Nothing wrong with that. Except for how large the table looks when you’re the only one sitting there. I had three different waitresses come by and ask, with big, puppy dog eyes, “How are we doing here…?” One leaned down so close to me and affected such a deeply sympathetic tone that I was expecting her to follow up with, “Is there someone we can call for you?”
Even the hostess thought I needed cheering up. She kept looking over at me and smiling super wide every time we made eye contact. Not because she was happy to be connecting with me. More because, in her mind, it was so obviously the “right” thing to do. You see, hostesses are used to seating groups or couples. When I walk in alone, I’m always met with a subtle double-take. “Is it just… you… or…?” I always say, “Yup, just me!” with extra cheer in my voice, so they know I’m extra fine with it.
Because I am fine with. Nothing sad at all about being pitied by an entire restaurant staff. Including the busboy, who whisked away the extra place setting without thinking, then set it back down, and, hand still clasped around the silverware, asked, “Oh. Um. Are you waiting for someone?” When I shook my head no, because my mouth was full of sparkling lemonade, he grabbed the place setting back up again and scuttled off to the kitchen. (Or the cave where he keeps the stolen silverware. He might not have worked there, now that I think about it. He wasn’t wearing the same color as everyone else.)

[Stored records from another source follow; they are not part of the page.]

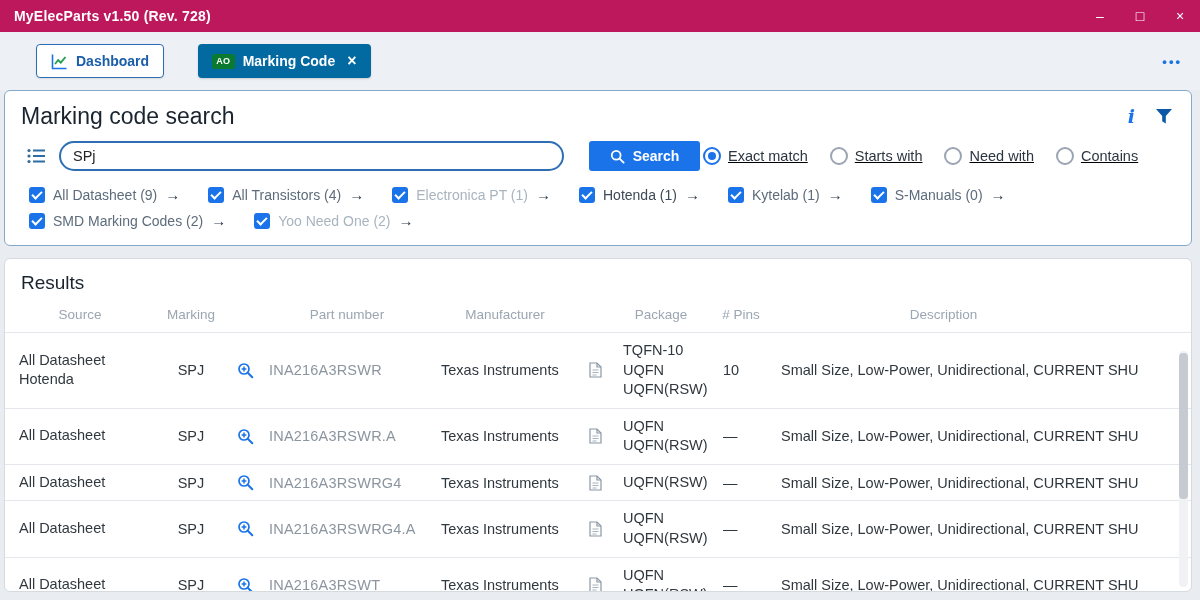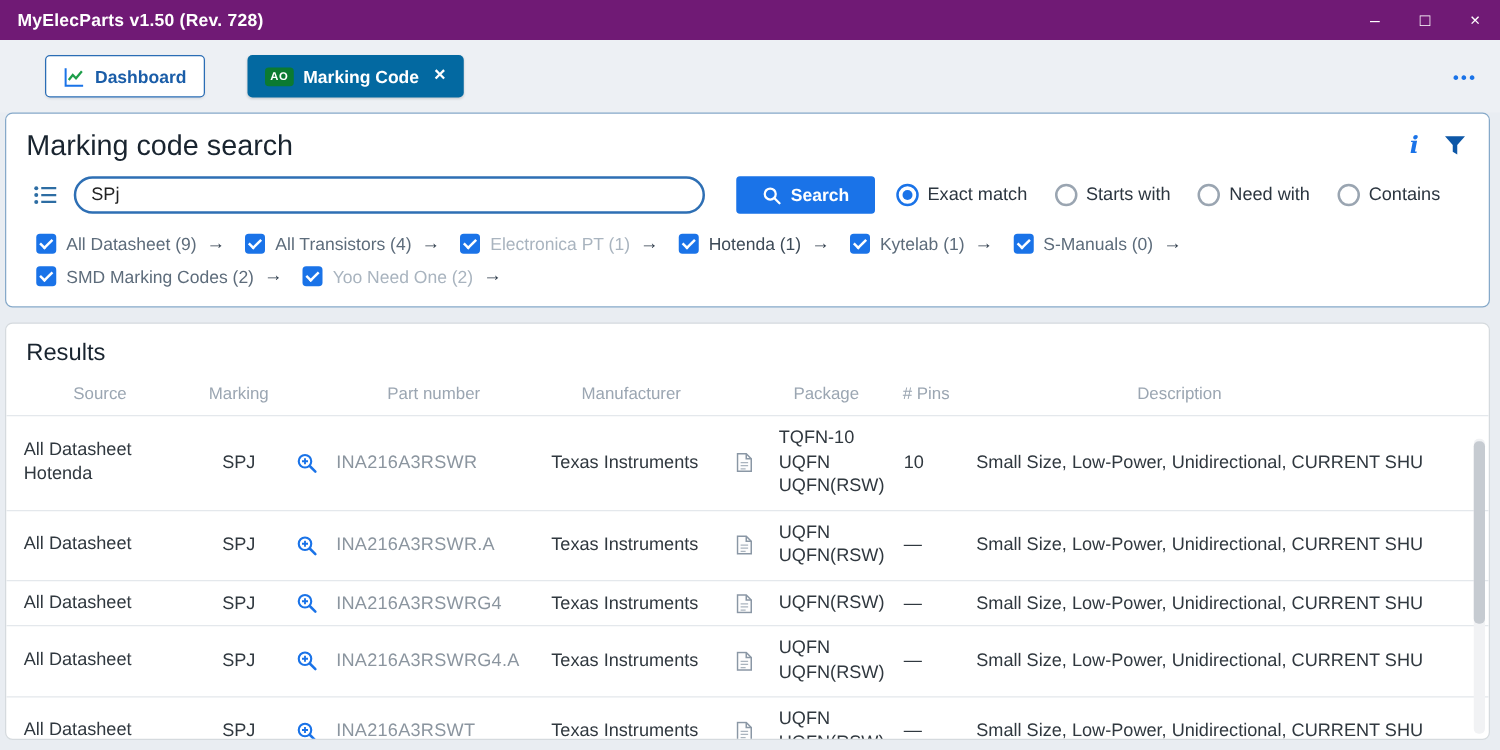--- a/index.html
+++ b/index.html
@@ -7,7 +7,7 @@
   .app { position:relative; width:1200px; height:600px; background:#e9edf2; overflow:hidden; }
 
   
-  .titlebar { height:32px; background:#701a75; display:flex; align-items:center; padding:0 0 0 14px; }
+  .titlebar { height:32px; background:#be185d; display:flex; align-items:center; padding:0 0 0 14px; }
   .tb-title { color:#ffffff; font-size:14px; font-weight:600; letter-spacing:.2px; }
   .tb-controls { margin-left:auto; display:flex; height:100%; }
   .tb-btn { width:40px; height:100%; display:flex; align-items:center; justify-content:center;

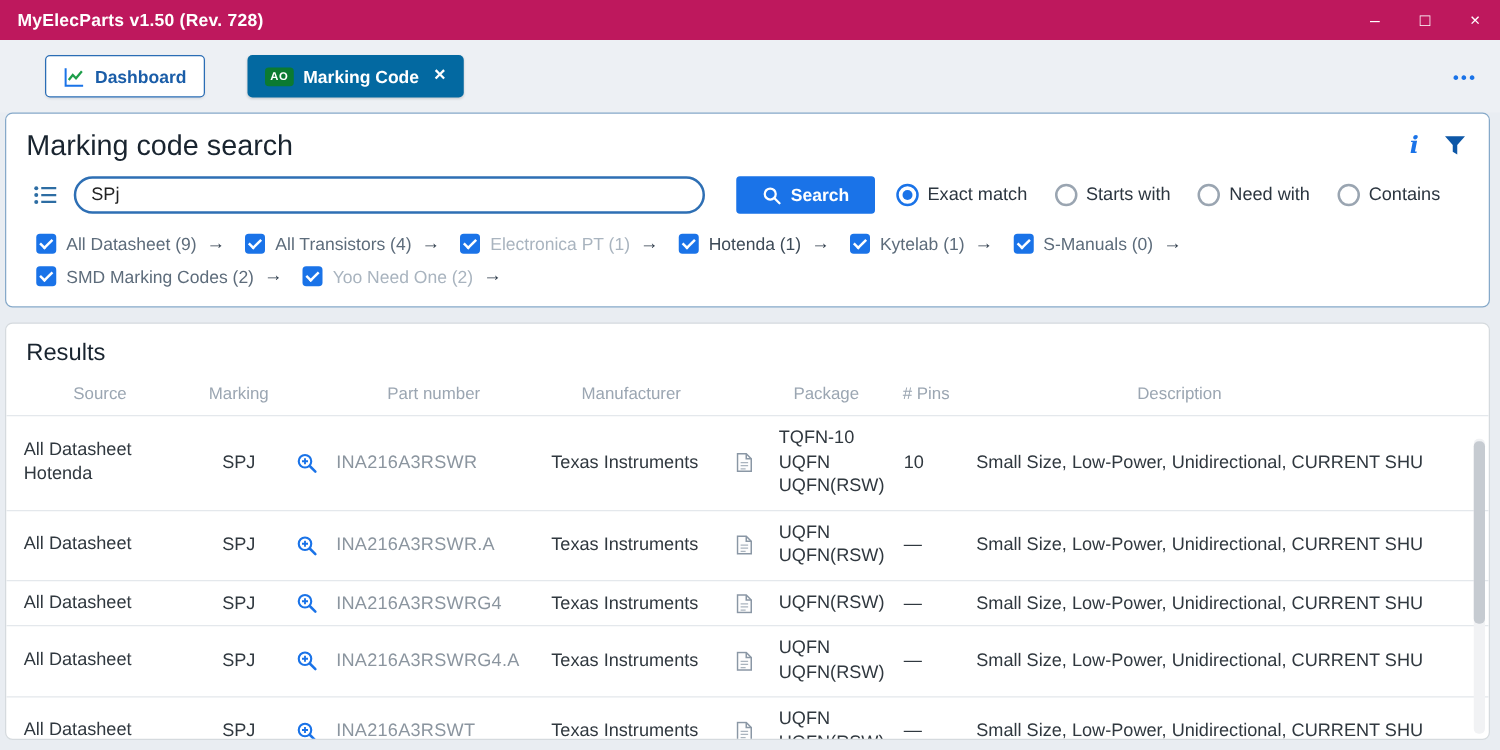--- a/index.html
+++ b/index.html
@@ -45,7 +45,7 @@
                 border:none; border-radius:3px; font-size:14px; font-weight:700;
                 display:flex; align-items:center; justify-content:center; gap:8px;
                 font-family:"Liberation Sans", sans-serif; cursor:default; }
-  .radios { display:flex; align-items:center; gap:22px; margin-left:17px; }
+  .radios { display:flex; align-items:center; gap:22px; margin-left:3px;text-decoration:underline; }
   .radio-item { display:flex; align-items:center; gap:7px; font-size:14.5px; color:#2c3640; cursor:default; }
   .radio { width:18px; height:18px; border:2px solid #9aa5b1; border-radius:50%; position:relative; flex:0 0 auto; }
   .radio.sel { border-color:#1a73e8; }

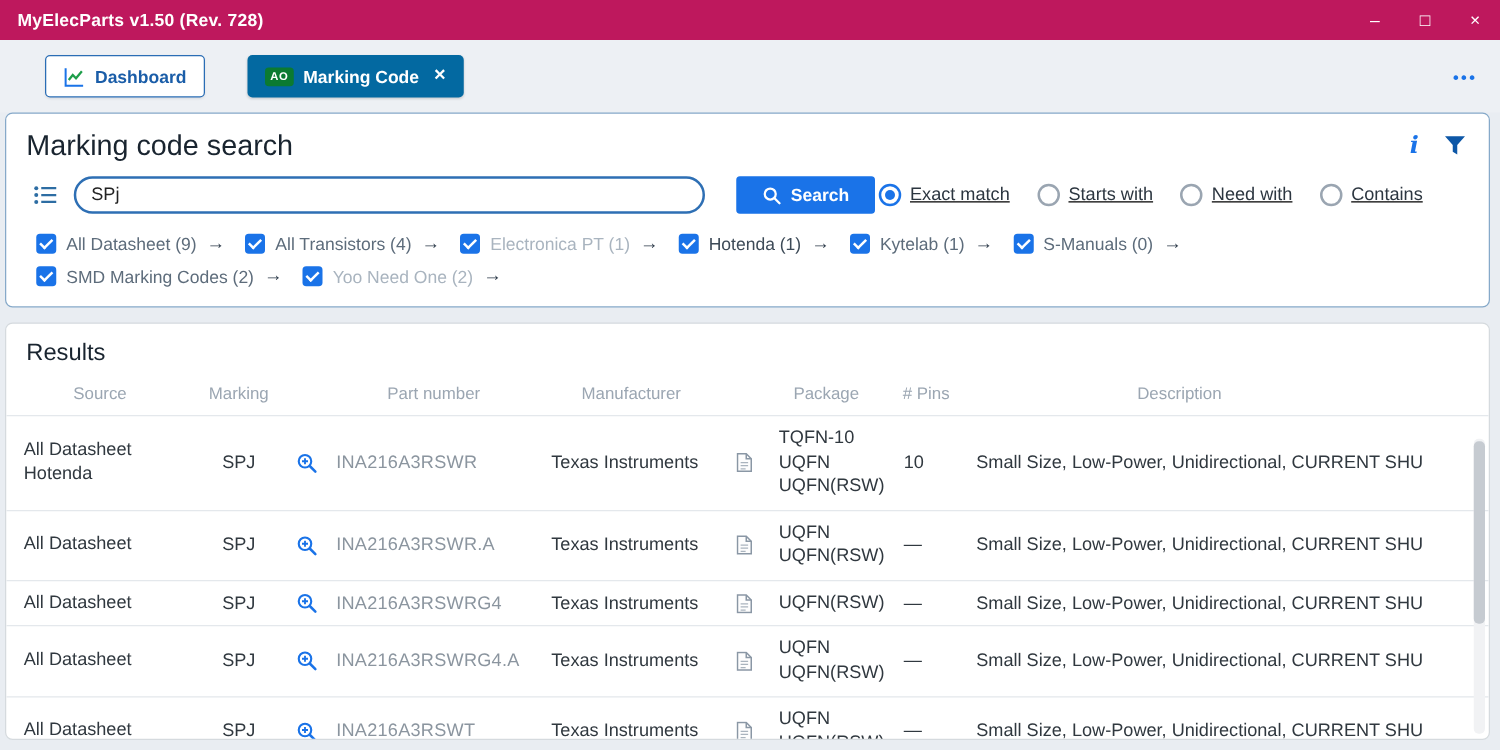--- a/index.html
+++ b/index.html
@@ -52,7 +52,7 @@
   .radio.sel::after { content:""; position:absolute; inset:3px; background:#1a73e8; border-radius:50%; }
 
   
-  .filter-row { display:flex; align-items:center; gap:16px; margin:14px 16px 0 24px; }
+  .filter-row { display:flex; align-items:center; gap:28px; margin:14px 16px 0 24px; }
   .filter-row.second { margin-top:9px; }
   .filter-item { display:flex; align-items:center; gap:8px; font-size:14px; cursor:default; }
   .cb { width:16px; height:16px; background:#1a73e8; border-radius:3px; position:relative; flex:0 0 auto; }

Waitstaff doesn’t always quite know how to handle the solo diner. Particularly in closer quarters. I was once seated next to an elderly woman and her 40-something son. There wasn’t much space between the tables and, even though I had my back to them and was playing Tiny Tower on my iPhone, the waitress kept treating us as though we were all one group. What must she have thought about our relationship? I was either the sister no one really wanted or liked, or the girlfriend who didn’t want to be there at all. Or else I was a surly vagrant they invited to dinner just so they could get three-for-one “apps” before seven pm. I don’t know. But I had to tell the waitress, like, three times that we weren’t a group, because those sumbitches ordered about four drinks each and one of them had a steak. I did not want to be stuck with their bill.
The other thing about dining alone, smashed in among people you’ve never met, is that all of them have brought along dining companions to chat with. You, on the other hand, have no one to talk to, and so everyone else’s conversation seems about fourteen times louder. I realize there is that classic Larry David bit about the lone diner being a definite eavesdropper, but, I can tell you from experience, I don’t WANT to hear what you’re talking about. I just can’t NOT hear what you’re talking about. The other night, for instance, the gentleman on my right simply would not stop talking about Jeffrey Katzenberg. JEFFREY KATZENBERG. I mean, he had like fifty stories about him. And in every single one, he called him by both names, “Jeffrey” and “Katzenberg.” Never just “Jeffrey” or “Jeff” or “J-Katz,” which is absolutely what he should be called. The rest of the people at his table were nodding and smiling, eagerly awaiting each new Jeffrey Katzenberg tale. That was on my right.
On my left was a girl loudly professing her love for Cormac McCarthy through a mouthful of quinoa. I’m pretty sure if ol’ Cormac knew she was eating quinoa, instead of something robed in cheese he’d hit her between the eyes with a cattle gun. (This is the image I have of Mr. McCarthy in my head; if you know otherwise, please don’t ruin it for me.) She was going on and on about how Blood Meridian is probably the best thing she’s ever read. And, hey, that’s a sound opinion and one I respect. It’s just that, when she said it, it sounded like “Bwud Mah-wid-uhn,” and then a violent, grain-tainted cough.
Imagine the Quinoa Book Review and the Fans of Jeffrey Katzenberg weekly meeting in stereo. Then add cheesecake.
That was my night.
All in all, not so bad.
So, if you can get past the unwarranted pity and the unending drivel going on around you, eating by yourself in a non-bar situation is actually kind of relaxing. Bring a book, or some files to make yourself look important. Just be prepared for everyone on the payroll to weep openly if you accidentally drop your fork or have a small coughing fit because a piece of tilapia went down the wrong way. Seeing you that vulnerable would just be too much for them to handle.